[Code change snippets]
++++++++
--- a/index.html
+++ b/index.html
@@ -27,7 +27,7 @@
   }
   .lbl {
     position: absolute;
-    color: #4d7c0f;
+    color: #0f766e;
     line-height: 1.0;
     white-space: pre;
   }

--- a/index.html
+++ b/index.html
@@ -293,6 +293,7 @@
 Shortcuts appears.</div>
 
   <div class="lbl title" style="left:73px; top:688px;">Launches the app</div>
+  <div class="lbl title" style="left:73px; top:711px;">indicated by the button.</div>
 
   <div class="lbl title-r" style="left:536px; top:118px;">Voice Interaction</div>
++++++++
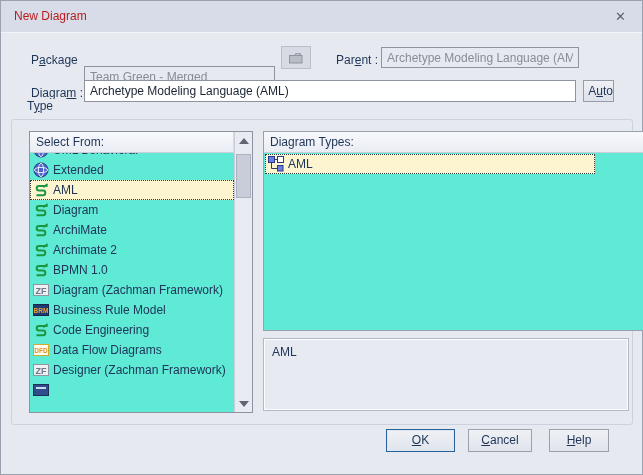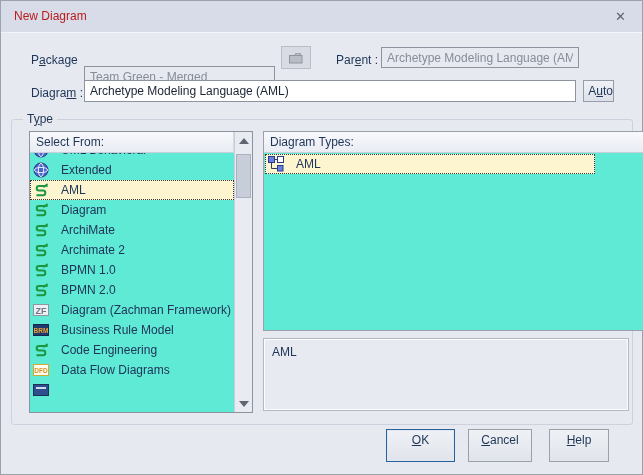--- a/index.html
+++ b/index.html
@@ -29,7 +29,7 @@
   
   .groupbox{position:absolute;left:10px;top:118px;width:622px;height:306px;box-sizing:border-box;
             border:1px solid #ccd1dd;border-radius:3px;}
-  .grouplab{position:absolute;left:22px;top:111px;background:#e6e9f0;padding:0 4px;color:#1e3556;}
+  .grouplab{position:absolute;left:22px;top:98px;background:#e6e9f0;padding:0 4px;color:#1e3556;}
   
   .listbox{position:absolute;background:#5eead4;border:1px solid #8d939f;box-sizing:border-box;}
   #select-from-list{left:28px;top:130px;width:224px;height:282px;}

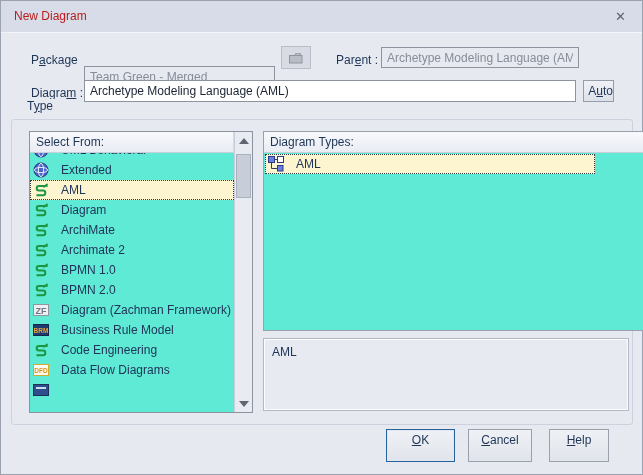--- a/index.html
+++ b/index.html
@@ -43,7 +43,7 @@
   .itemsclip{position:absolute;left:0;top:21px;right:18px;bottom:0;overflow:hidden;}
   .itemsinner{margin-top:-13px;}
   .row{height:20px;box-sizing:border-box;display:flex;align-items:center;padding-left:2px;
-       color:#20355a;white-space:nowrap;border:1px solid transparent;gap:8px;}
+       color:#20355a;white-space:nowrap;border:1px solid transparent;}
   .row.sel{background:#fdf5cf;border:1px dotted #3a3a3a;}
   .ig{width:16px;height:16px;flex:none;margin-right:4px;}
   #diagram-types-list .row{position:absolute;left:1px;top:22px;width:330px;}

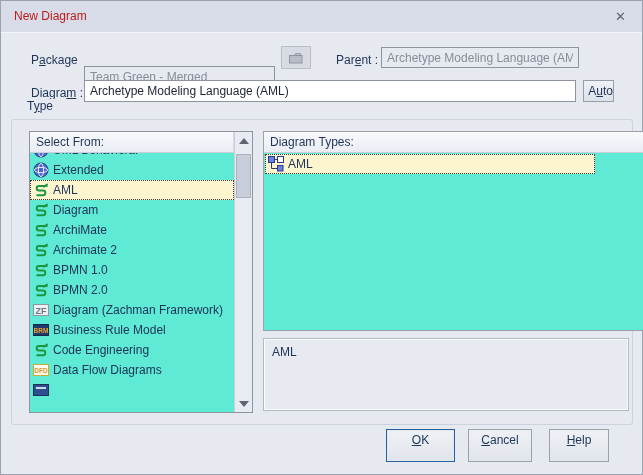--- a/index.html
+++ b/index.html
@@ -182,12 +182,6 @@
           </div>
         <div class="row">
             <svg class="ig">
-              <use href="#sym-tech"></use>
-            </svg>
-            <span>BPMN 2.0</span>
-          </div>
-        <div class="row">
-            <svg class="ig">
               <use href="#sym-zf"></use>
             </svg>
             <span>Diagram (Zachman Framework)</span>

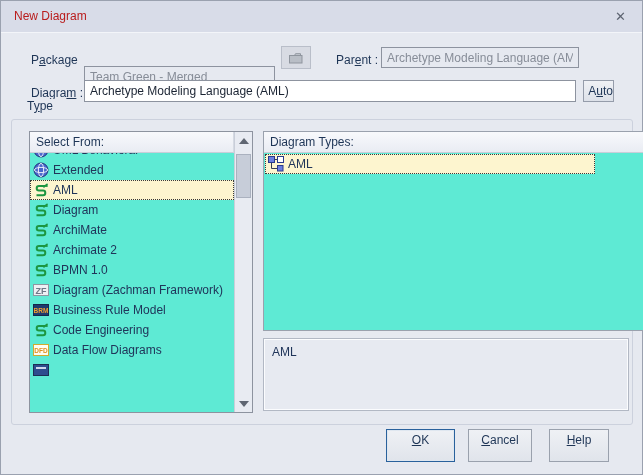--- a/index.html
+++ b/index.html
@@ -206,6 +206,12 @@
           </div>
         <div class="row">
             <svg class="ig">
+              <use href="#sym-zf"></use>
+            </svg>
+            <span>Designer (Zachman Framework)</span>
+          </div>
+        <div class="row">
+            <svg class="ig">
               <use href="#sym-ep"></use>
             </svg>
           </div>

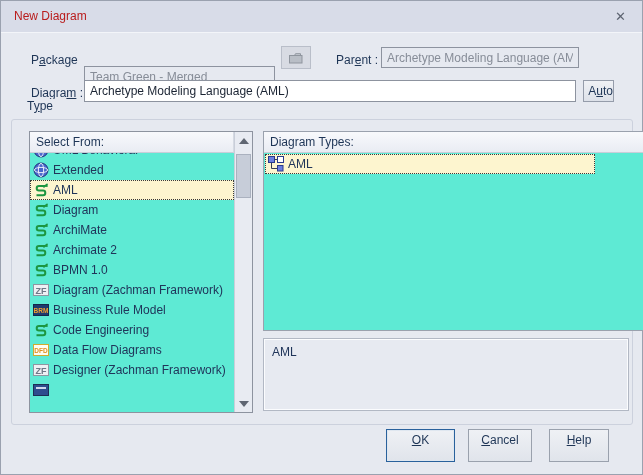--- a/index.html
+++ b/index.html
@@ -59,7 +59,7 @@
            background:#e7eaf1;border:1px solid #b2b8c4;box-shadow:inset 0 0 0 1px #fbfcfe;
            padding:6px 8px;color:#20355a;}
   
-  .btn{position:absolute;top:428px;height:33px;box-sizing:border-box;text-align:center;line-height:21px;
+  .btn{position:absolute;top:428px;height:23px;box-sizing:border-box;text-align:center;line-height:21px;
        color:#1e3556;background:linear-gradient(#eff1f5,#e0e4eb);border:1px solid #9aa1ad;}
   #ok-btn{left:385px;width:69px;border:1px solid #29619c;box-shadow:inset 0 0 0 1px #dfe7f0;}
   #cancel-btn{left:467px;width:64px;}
++++++++
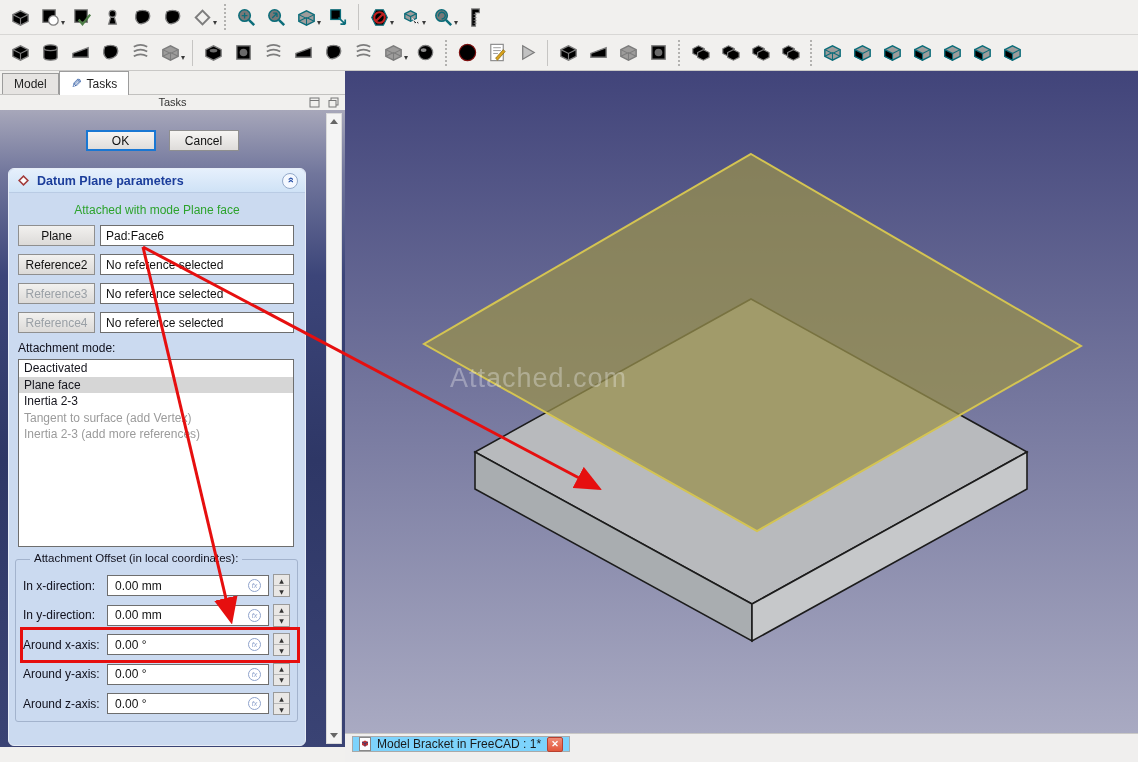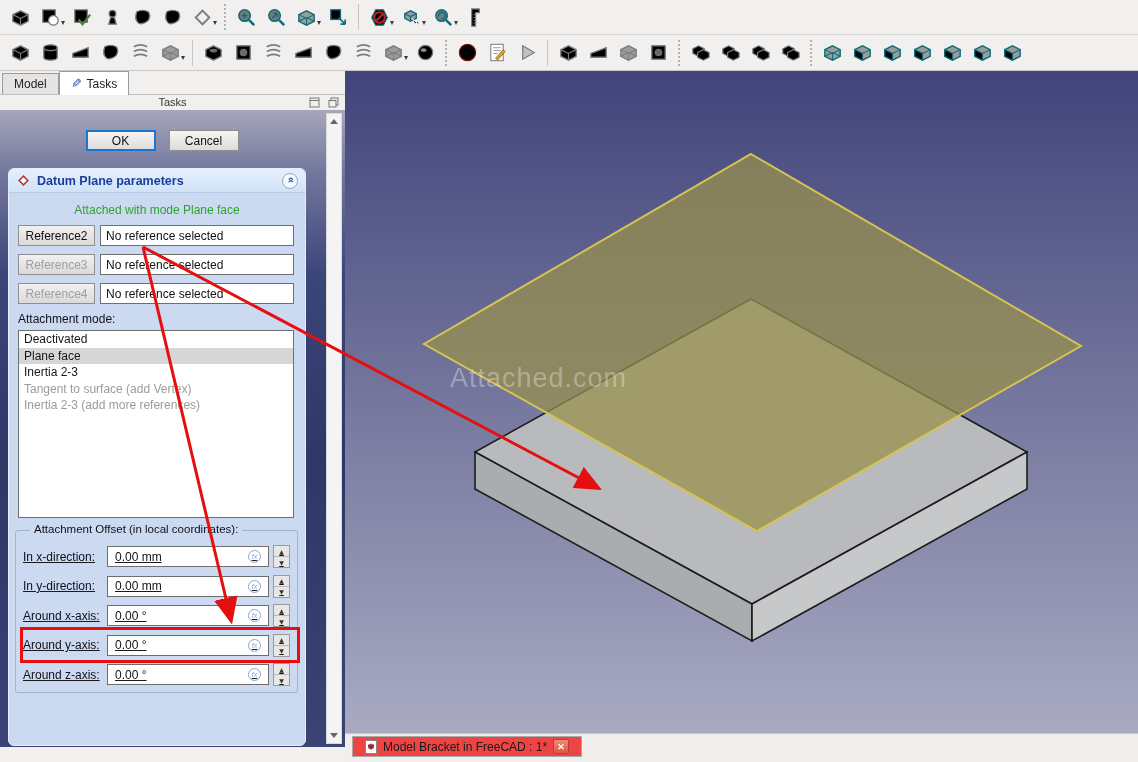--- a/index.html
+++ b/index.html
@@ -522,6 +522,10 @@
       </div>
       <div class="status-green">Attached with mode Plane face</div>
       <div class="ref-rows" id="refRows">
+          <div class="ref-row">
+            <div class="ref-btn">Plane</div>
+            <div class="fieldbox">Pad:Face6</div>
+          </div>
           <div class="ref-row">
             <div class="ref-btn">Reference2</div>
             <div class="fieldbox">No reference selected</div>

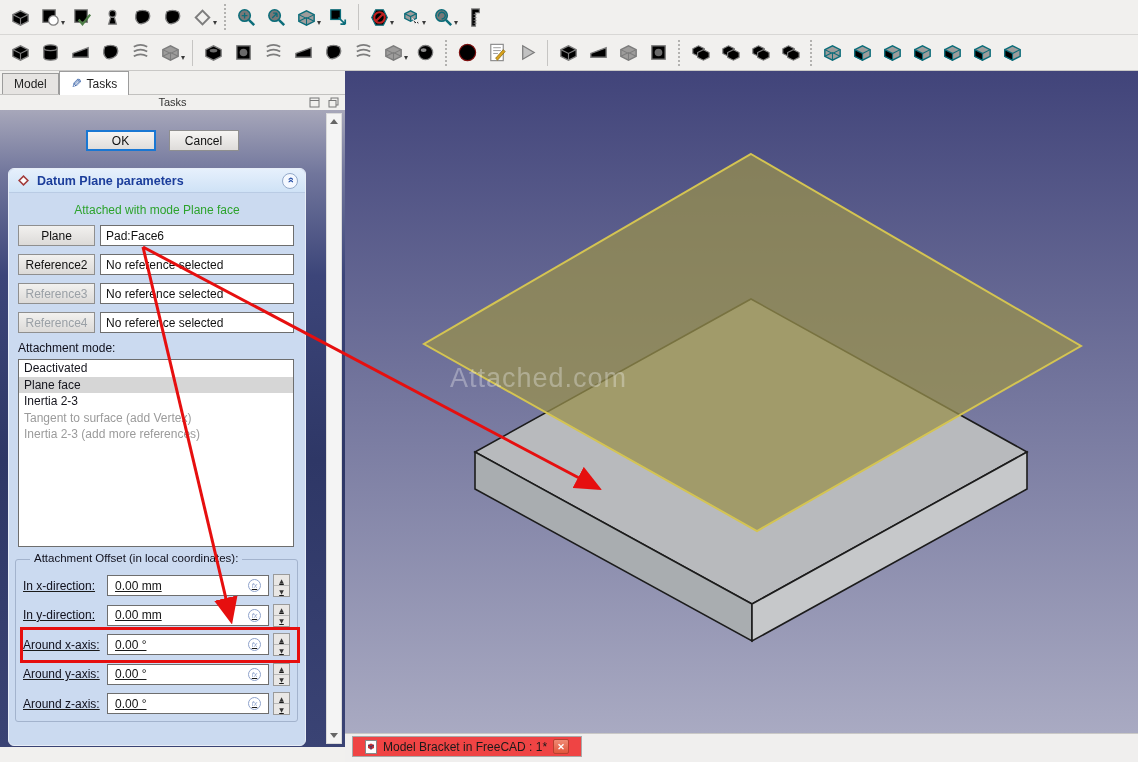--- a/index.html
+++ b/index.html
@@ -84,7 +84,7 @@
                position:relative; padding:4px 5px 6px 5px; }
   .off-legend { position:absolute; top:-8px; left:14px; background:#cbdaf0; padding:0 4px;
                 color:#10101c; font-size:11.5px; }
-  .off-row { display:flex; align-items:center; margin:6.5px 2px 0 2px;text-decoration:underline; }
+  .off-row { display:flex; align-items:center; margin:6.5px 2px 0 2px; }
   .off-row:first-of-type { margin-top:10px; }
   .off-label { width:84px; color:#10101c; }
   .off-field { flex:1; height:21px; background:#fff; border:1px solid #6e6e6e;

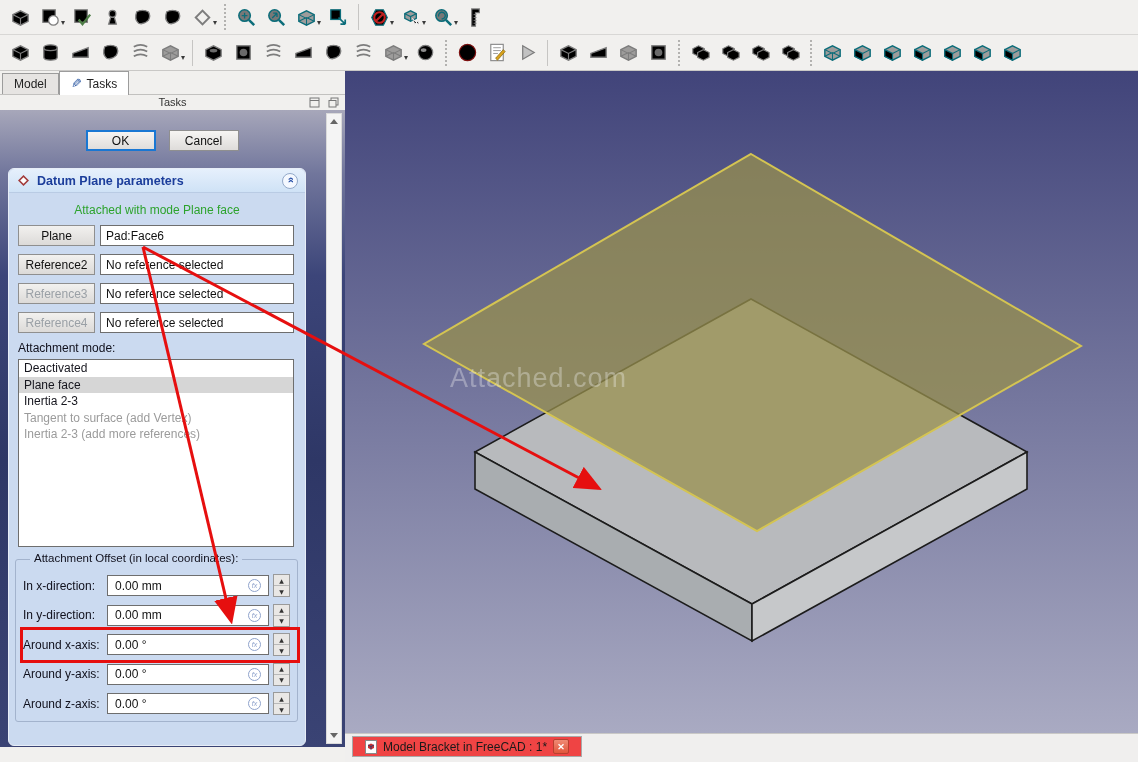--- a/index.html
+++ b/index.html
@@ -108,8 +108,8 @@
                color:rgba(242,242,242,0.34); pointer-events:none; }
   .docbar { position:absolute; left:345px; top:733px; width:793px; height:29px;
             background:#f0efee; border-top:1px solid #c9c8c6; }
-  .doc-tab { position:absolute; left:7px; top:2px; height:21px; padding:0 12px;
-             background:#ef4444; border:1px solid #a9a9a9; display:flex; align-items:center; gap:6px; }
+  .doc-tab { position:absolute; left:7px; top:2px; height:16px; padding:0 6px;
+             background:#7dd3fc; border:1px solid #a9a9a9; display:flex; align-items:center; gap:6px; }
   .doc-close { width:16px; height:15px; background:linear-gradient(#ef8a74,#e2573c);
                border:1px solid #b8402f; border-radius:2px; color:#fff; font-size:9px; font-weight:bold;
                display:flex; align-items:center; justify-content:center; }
++++++++
→ **Exercise prompt**: Only the lines with "white" are needed; find them in the records and copy each one.

→ **Reply**:
     white-space: pre;
-       color:#20355a;white-space:nowrap;border:1px solid transparent;gap:8px;}
+       color:#20355a;white-space:nowrap;border:1px solid transparent;}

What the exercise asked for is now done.